Download or read book Mechanics and Control of Solids and Structures written by Vladimir A. Polyanskiy and published by Springer Nature. This book was released on 2022-04-22 with total page 646 pages. Available in PDF, EPUB and Kindle. Book excerpt: This book presents a collection of papers prepared by the researches of the Institute for Problems in Mechanical Engineering of the Russian Academy of Sciences (IPME RAS) on the occasion of the 30th anniversary of the establishment of the Institute. The IPME RAS is one of the leading research institutes of the Russian Academy of Sciences and consists of 18 research units (laboratories). The chapters cover the main research directions of the institute, including nano-,micro-, meso- and macro- mechanics and materials, with ,special emphasis on the problems of strength of materials and service life of structures.

Download or read book Handbook of Graphene written by Cengiz Ozkan and published by John Wiley & Sons. This book was released on 2019-06-12 with total page 608 pages. Available in PDF, EPUB and Kindle. Book excerpt: The fifth volume in a series of handbooks on graphene research and applications Graphene is a valuable nanomaterial used in technology.

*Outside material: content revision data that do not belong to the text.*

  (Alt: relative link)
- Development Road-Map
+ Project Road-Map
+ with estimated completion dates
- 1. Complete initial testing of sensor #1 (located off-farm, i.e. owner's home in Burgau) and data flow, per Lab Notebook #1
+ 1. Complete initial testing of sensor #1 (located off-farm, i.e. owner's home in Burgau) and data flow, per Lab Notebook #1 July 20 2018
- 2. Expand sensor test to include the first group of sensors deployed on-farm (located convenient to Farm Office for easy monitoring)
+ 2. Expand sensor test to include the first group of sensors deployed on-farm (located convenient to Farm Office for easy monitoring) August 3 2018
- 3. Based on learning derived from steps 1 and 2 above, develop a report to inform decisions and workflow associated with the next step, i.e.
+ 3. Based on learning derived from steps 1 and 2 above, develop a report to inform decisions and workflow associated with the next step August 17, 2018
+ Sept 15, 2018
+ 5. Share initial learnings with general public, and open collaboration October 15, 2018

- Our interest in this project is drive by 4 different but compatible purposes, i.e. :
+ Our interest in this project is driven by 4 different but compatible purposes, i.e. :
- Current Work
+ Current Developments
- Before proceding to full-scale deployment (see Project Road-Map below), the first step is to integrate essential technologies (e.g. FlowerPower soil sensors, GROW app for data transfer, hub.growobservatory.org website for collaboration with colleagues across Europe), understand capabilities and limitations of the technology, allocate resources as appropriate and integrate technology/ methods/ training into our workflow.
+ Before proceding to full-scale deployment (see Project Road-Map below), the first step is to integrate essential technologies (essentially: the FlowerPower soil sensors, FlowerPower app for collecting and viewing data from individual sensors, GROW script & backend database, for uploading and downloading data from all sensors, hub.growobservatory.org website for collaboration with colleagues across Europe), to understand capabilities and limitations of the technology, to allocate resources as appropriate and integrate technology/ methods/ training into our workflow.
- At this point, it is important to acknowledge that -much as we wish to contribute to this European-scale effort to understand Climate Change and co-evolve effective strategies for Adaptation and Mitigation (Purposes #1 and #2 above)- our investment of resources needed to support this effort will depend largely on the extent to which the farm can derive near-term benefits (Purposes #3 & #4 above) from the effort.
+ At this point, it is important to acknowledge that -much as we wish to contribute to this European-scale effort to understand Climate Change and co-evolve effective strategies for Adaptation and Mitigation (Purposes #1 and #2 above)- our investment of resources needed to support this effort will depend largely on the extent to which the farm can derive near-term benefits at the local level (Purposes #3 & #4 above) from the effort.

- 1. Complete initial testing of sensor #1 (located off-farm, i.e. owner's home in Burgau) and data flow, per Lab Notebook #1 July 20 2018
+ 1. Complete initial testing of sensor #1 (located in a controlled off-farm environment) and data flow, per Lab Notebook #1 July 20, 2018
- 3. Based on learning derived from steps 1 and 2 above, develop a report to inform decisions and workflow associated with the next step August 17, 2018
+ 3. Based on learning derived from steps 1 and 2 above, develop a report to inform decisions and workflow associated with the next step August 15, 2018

The Handbook of Graphene: Graphene in Energy, Healthcare, and Environmental Applications is the fifth volume in the handbook series. The book's topics include: graphene nanomaterials in energy and environment applications and graphene used as nanolubricant. Within the handbook, three-dimensional graphene materials are discussed, as are synthesis and applications in electrocatalysts and electrochemical sensors. The battery topics cover: graphene and graphene-based hybrid composites for advanced rechargeable battery electrodes; graphene-based materials for advanced lithium-ion batteries; graphene-based materials for supercapacitors and conductive additives of lithium ion batteries. The book's graphene-based sensor information addresses flexible actuators, sensors, and supercapacitors.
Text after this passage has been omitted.